(Data under study):
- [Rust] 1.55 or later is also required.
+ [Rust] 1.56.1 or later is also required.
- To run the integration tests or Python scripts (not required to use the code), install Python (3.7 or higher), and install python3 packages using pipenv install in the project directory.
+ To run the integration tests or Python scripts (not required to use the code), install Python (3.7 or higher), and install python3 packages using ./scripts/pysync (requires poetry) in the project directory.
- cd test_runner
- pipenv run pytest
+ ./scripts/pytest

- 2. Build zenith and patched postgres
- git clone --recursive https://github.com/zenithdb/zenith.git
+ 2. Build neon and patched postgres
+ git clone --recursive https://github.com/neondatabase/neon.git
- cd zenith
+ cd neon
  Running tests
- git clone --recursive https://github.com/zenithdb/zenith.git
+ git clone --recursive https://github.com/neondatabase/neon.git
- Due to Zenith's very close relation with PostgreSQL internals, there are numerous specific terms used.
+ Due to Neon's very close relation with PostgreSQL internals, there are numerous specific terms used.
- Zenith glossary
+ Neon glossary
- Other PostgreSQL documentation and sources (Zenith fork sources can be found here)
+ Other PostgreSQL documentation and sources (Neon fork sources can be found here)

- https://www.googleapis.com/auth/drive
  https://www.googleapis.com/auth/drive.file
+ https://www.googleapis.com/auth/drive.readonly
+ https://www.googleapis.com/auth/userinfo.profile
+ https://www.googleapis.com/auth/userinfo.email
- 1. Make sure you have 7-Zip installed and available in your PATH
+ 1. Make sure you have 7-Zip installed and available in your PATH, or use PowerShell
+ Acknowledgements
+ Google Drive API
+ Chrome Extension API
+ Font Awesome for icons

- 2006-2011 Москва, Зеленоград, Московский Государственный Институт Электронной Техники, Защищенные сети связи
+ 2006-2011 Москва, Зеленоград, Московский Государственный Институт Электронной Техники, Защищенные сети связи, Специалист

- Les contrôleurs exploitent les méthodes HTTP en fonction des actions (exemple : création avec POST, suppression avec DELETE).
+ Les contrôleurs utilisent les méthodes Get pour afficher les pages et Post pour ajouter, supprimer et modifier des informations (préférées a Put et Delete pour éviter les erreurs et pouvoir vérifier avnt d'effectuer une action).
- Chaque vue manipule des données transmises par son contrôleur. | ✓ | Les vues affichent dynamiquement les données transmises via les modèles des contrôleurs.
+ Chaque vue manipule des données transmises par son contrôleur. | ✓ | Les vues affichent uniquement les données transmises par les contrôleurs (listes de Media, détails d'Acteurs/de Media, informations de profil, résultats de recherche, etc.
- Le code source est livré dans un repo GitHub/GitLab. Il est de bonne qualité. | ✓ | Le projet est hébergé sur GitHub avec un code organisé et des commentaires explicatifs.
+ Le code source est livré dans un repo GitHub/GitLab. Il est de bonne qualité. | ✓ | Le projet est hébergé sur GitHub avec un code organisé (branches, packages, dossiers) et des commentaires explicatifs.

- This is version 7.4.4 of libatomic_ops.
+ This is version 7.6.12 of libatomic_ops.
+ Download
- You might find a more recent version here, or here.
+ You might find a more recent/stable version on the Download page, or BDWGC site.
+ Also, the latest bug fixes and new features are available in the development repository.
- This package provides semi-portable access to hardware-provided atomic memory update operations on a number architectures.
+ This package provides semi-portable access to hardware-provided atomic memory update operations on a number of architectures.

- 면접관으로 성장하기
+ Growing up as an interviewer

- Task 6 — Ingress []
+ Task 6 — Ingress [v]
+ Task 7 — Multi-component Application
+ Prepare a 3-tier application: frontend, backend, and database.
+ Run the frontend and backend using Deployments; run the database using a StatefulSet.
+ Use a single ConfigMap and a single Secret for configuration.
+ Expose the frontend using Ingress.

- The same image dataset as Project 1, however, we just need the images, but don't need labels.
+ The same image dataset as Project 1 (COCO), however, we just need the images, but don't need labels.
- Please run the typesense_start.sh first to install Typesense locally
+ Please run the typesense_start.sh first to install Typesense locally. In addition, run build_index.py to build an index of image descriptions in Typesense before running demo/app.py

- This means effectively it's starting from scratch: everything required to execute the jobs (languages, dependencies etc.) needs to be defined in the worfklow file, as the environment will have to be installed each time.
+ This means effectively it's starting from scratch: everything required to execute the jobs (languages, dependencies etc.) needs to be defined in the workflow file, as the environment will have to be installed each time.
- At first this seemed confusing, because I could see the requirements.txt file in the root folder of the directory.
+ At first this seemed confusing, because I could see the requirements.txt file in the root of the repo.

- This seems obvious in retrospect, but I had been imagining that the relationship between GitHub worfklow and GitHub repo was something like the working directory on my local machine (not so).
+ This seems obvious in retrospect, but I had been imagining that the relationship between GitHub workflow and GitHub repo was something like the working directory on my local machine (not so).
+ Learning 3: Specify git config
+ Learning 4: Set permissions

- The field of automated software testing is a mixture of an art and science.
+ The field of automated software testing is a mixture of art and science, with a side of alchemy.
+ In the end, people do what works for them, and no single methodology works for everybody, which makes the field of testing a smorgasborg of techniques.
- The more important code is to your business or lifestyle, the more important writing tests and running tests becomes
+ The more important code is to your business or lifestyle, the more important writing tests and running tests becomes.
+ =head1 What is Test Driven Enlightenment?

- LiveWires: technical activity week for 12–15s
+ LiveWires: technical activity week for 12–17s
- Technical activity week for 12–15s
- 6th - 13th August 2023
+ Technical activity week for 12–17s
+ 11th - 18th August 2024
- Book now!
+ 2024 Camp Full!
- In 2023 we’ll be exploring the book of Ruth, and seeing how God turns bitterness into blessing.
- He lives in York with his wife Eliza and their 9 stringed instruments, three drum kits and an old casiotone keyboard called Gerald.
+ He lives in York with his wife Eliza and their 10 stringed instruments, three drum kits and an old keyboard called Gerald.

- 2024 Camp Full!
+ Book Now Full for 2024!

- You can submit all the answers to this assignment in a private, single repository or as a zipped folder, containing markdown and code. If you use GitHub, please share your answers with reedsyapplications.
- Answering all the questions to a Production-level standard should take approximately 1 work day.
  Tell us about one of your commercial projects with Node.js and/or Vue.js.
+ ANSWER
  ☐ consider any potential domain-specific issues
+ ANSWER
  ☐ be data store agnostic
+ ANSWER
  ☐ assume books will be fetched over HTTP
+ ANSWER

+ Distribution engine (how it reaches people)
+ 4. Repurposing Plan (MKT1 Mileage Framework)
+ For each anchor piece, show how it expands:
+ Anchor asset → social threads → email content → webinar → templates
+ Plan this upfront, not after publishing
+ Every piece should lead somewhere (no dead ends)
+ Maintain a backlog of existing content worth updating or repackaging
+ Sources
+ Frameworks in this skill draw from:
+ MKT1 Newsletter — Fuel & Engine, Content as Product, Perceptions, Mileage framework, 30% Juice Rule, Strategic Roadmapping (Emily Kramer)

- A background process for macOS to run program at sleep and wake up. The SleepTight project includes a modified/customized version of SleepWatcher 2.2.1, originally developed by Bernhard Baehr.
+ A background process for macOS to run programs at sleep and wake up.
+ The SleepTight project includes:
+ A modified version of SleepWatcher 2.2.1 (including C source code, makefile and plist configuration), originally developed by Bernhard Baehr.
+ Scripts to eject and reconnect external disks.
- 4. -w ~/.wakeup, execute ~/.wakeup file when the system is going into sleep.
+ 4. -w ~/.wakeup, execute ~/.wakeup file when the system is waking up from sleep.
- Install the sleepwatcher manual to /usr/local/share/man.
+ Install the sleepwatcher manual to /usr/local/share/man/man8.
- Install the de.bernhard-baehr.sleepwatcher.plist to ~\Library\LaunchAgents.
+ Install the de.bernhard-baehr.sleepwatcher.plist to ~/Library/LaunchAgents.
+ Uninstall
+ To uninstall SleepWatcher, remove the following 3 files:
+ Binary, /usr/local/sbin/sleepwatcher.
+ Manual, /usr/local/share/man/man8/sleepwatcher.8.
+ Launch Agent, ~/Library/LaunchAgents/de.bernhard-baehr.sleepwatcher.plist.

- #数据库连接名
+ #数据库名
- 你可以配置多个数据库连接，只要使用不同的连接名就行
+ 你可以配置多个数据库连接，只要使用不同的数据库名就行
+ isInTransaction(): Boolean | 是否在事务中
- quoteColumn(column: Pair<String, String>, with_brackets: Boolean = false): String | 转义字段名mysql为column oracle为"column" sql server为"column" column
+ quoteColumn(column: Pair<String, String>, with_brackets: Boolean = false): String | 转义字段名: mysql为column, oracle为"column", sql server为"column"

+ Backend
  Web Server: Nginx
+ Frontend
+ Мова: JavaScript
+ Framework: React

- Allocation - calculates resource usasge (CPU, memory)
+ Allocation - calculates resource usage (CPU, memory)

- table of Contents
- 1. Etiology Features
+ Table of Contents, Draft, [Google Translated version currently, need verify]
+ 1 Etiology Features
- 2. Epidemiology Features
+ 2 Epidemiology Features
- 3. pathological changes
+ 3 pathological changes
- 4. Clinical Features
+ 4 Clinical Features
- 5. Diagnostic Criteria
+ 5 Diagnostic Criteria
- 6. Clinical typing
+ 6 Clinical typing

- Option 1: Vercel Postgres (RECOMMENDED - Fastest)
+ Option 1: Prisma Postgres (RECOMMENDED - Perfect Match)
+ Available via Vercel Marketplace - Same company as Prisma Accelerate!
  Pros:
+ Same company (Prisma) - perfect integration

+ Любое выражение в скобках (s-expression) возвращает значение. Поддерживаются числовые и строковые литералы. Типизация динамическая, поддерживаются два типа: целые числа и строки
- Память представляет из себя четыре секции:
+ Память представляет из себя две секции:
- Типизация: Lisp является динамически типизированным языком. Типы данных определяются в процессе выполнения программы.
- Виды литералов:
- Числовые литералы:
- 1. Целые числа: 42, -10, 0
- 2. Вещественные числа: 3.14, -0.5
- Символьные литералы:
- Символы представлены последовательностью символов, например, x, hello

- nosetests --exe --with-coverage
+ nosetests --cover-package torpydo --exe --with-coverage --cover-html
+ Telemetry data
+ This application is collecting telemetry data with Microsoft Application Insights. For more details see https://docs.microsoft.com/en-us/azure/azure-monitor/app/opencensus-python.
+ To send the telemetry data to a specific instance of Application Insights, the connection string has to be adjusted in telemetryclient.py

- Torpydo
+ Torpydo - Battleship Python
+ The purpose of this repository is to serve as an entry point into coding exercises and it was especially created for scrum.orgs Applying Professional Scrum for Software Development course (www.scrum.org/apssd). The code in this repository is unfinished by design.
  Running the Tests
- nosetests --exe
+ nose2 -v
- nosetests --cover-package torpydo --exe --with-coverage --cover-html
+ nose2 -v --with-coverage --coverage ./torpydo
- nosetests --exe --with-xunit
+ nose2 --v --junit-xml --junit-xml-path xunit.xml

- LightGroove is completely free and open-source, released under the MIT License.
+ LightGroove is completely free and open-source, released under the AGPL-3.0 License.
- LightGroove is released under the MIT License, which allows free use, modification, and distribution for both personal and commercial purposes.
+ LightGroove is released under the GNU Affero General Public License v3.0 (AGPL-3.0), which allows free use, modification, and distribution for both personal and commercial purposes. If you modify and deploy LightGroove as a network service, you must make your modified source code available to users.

(What is being asked): Lines with "images": state how many there are in the records, and nothing more.

(Solved problem): 2